On 2/8/2023 12:37 PM, Rob McGee wrote:
On 2/8/2023 3:14 AM, Viktor Dukhovni wrote:
On Wed, Feb 08, 2023 at 10:00:14AM +0200, mailm...@ionos.gr wrote:
/\.top$/ REJECT
/\.xyz$/ REJECT
/\.cam$/ REJECT
/\.fun$/ REJECT
/\.buzz$/ REJECT
/\.club$/ REJECT
/\.link$/ REJECT
/\.hinet\.net$/ REJECT
Why everyone feels they need regular expressions for this is a mystery.
/etc/postfix/sender-access:
top REJECT I employ crude anti-spam measures
.top REJECT I employ crude anti-spam measuressnip
Very good post as always, but there was a typo. Here's a regexp (!) to
fix it:
s/crude/crude and ineffective/g
HTH :)
Those of you doing this should refer back to Viktor's previous post.
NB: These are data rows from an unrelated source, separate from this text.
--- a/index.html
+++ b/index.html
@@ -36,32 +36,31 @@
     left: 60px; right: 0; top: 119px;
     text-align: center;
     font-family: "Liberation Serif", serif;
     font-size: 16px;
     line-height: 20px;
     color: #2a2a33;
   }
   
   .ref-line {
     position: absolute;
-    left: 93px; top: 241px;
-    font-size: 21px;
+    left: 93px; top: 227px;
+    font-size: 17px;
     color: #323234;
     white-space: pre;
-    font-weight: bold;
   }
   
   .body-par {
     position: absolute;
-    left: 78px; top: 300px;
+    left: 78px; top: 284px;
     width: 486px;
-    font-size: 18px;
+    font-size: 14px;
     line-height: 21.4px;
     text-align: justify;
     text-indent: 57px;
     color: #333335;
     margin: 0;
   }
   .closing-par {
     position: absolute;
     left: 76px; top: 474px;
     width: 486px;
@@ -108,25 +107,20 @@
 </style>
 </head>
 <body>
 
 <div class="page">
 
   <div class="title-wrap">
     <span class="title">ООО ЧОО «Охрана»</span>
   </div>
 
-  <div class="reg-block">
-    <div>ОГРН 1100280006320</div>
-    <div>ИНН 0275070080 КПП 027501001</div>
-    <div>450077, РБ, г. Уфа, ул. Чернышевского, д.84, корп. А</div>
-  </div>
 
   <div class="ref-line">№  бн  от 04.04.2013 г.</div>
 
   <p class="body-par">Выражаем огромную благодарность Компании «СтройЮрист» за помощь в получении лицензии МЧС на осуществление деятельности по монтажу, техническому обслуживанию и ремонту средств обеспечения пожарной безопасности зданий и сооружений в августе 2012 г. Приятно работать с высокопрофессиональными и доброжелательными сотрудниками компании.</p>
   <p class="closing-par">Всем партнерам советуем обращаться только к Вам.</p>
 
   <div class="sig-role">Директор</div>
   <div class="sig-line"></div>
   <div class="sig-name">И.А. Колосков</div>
This is a bad idea: it won't really do much against spam and could
easily block non-spam. Again, none of these TLDs employ any tests to
ensure that registrants are spammers.
Something I have noticed recently: many times the envelope and header
sender addresses differ. It's an easy way for large-scale hosting
operations to manage their own DKIM keys. I saw this with Amazon
Workmail hosting.
Google Workspace hosting always uses the single account name as the
envelope sender, so when multiple domains are configured in the same
company account, each user always has the same envelope sender,
regardless of the header sender.
Here's a rule of thumb: if you think you can do much about spam based
on sender addresses, whether envelope or header: you're wrong.
I would prefer to quarantine rather than reject, if I can figure out how
to do that. I would at least be able to look through them periodically
and see if something is legit.
I suddenly started getting these (.store,.shop, etc) a could days ago.
They are all coming from this block of addresses: 107.182.131.0.